As the 2017 Catalan independence referendum highlighted, Spain is a country of countries. Franco may be long dead, but his long and divisive shadow is still cast across the 17 autonomous regions of Spain. In many ways, the Spanish Civil War (1936-39) is still being played but with a ball, not guns.

In 1997 after finishing a year studying at Madrid’s Universidad Autonoma I returned to complete my 10,000-word dissertation. Its title was “Spanish Regional Identity as Expressed Through Football: A Case Study of Real Madrid v FC Barcelona”.

The Real Madrid team of the time was Fabio Capello’s pre-Galáctico squad featuring Raul, Clarence Seedorf, Davor Suker and Roberto Carlos. Barça was coached by Bobby Robson and his ‘translator’, Jose Mourinho, and spearheaded by the awesome attacking force of Brazilians Ronaldo, Romario and Giovanni, plus Hristo Stoichkov and Luis Figo.

Naturally, the two teams were the key protagonists in the La Liga title race, eventually won by Madrid. The rivalry was very different in those days. There was still a raw regionality to it: The perceived centralists from the capital with the royal title, whose fans had included former dictator Francisco Franco, versus the megaclub from the Catalan capital who pretty much put and kept catalanisme on the international stage.

Until the 2017 Catalan referendum, I viewed the recent Clásico rivalry as one which was no longer so much regional as commercial.

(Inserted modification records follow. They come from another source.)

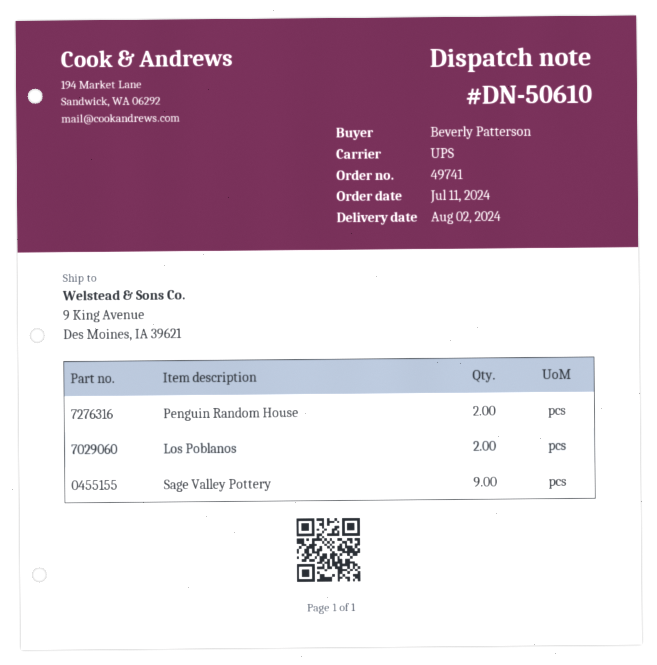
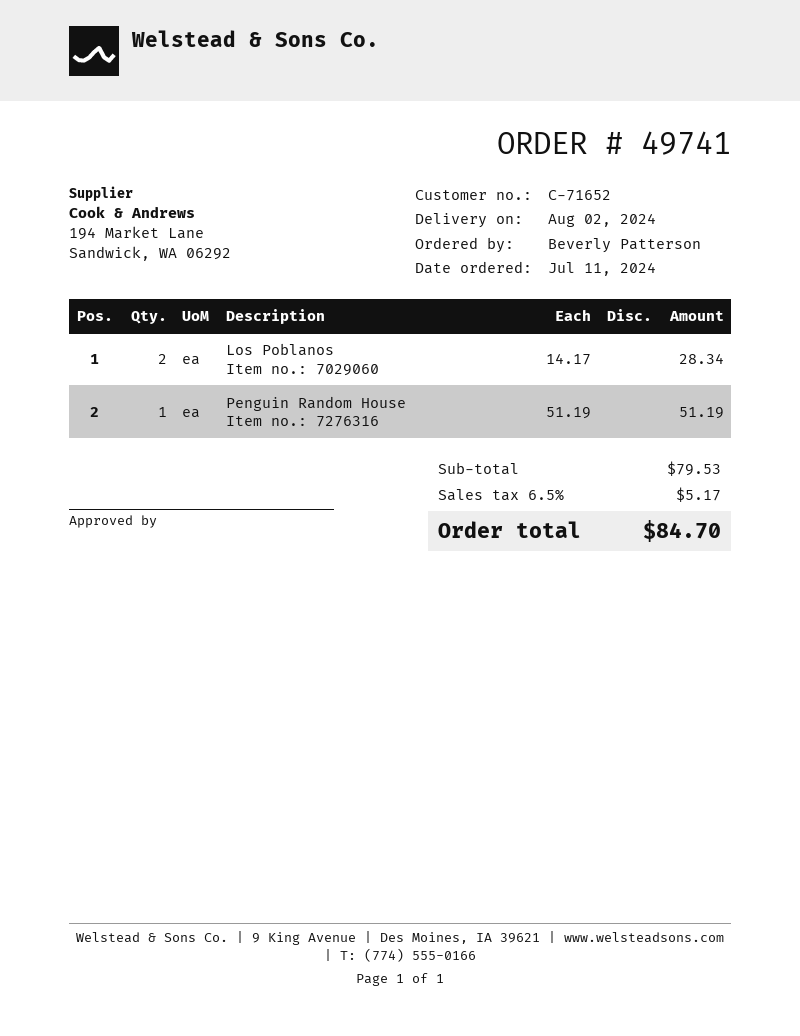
Penguin Random House: 2 -> 1
Sage Valley Pottery: 9 -> none

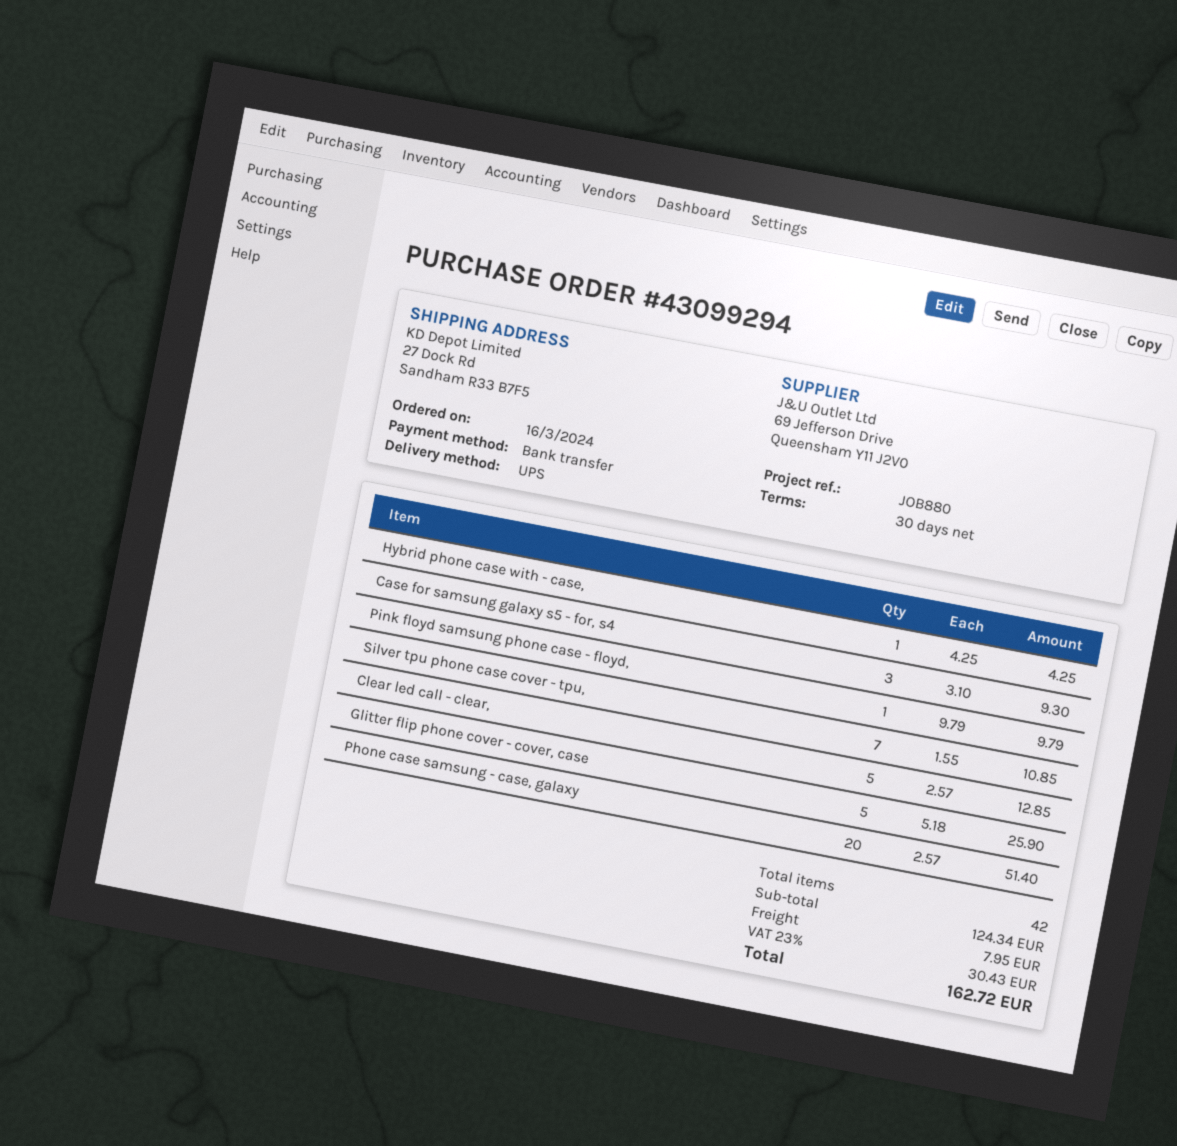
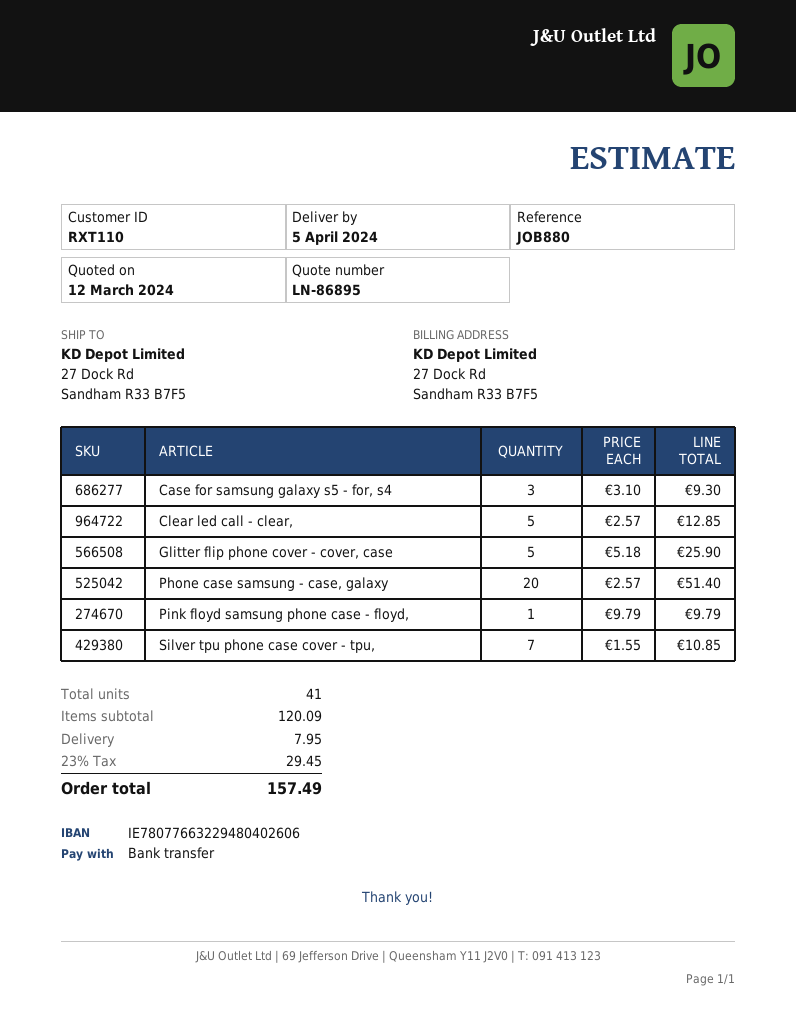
Hybrid phone case with - case,: 1 x 4.25 = 4.25 -> none
total quantity: 42 -> 41
subtotal: 124.34 -> 120.09
tax: 23% = 30.43 -> 23% = 29.45
total: 162.72 -> 157.49

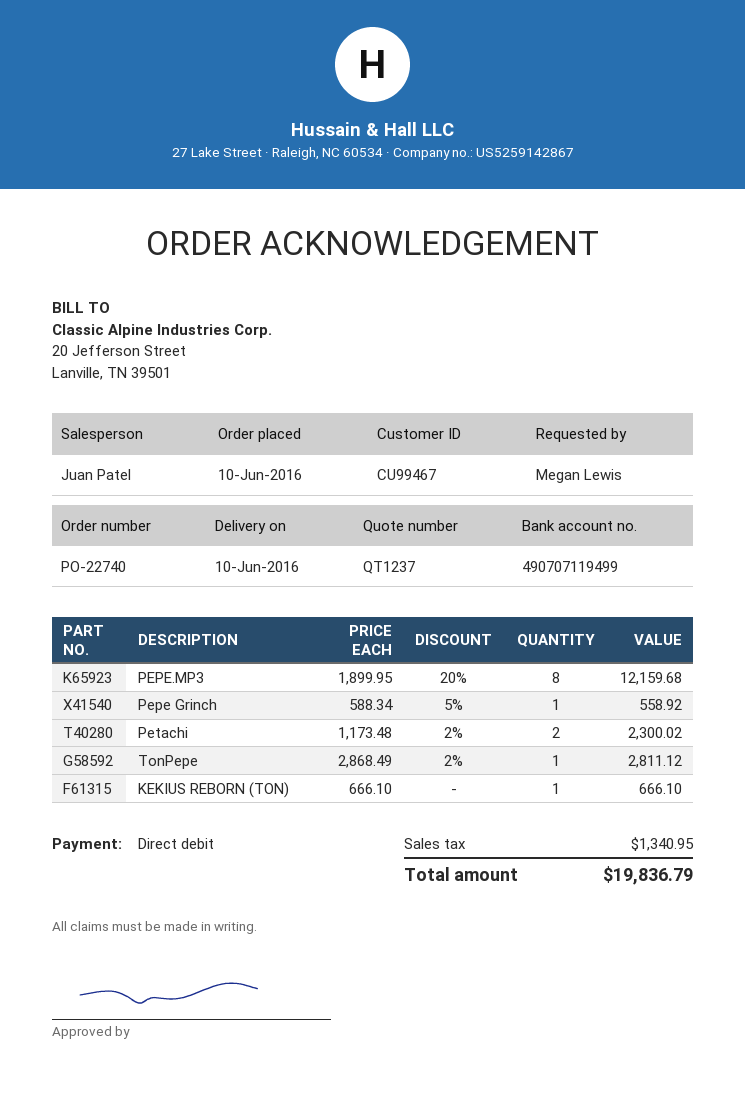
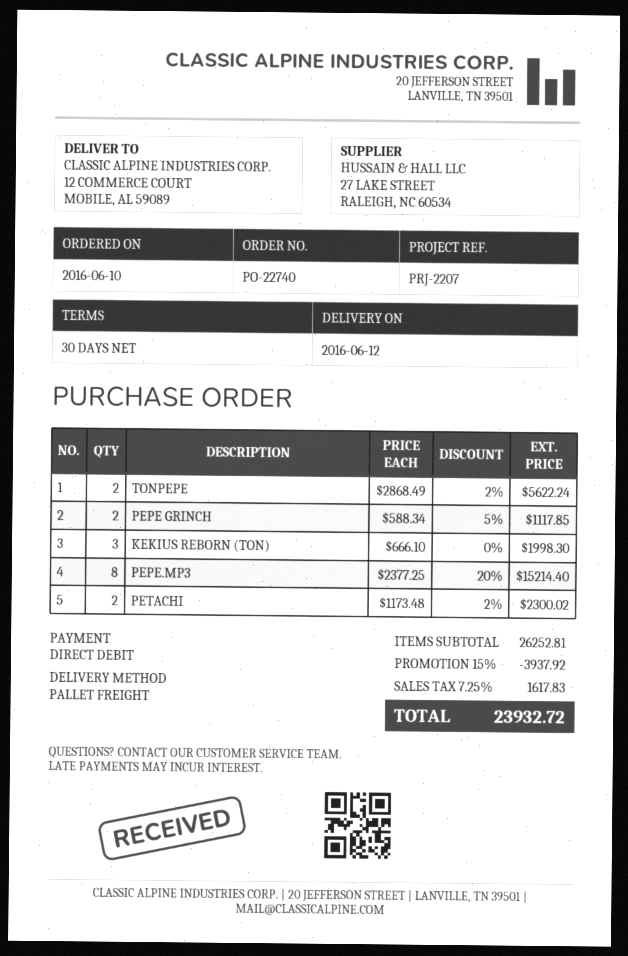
delivery date: 2016-06-10 -> 2016-06-12
PEPE.MP3: 8 x 1899.95 - 20% = 12159.68 -> 8 x 2377.25 - 20% = 15214.40
Pepe Grinch: 1 x 588.34 - 5% = 558.92 -> 2 x 588.34 - 5% = 1117.85
TonPepe: 1 x 2868.49 - 2% = 2811.12 -> 2 x 2868.49 - 2% = 5622.24
KEKIUS REBORN (TON): 1 x 666.10 = 666.10 -> 3 x 666.10 = 1998.30
discount: none -> 15% = 3937.92
tax: 1340.95 -> 1617.83
total: 19836.79 -> 23932.72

In the Robson era, the blaugrana shirt didn’t even have a sponsor.

But as recent events, such as moves to ban the Catalan independence Estelada flags (the red and gold stripes of the regular Catalan Senyera flag but featuring a blue triangle and white star at one end) at the 2016 Copa del Rey final, or Barça’s decision to wear their Catalan flag away strip for its behind-closed-doors home game against Las Palmas over the referendum weekend, show that the ‘More than a club’ ethos is alive and well at the Nou Camp.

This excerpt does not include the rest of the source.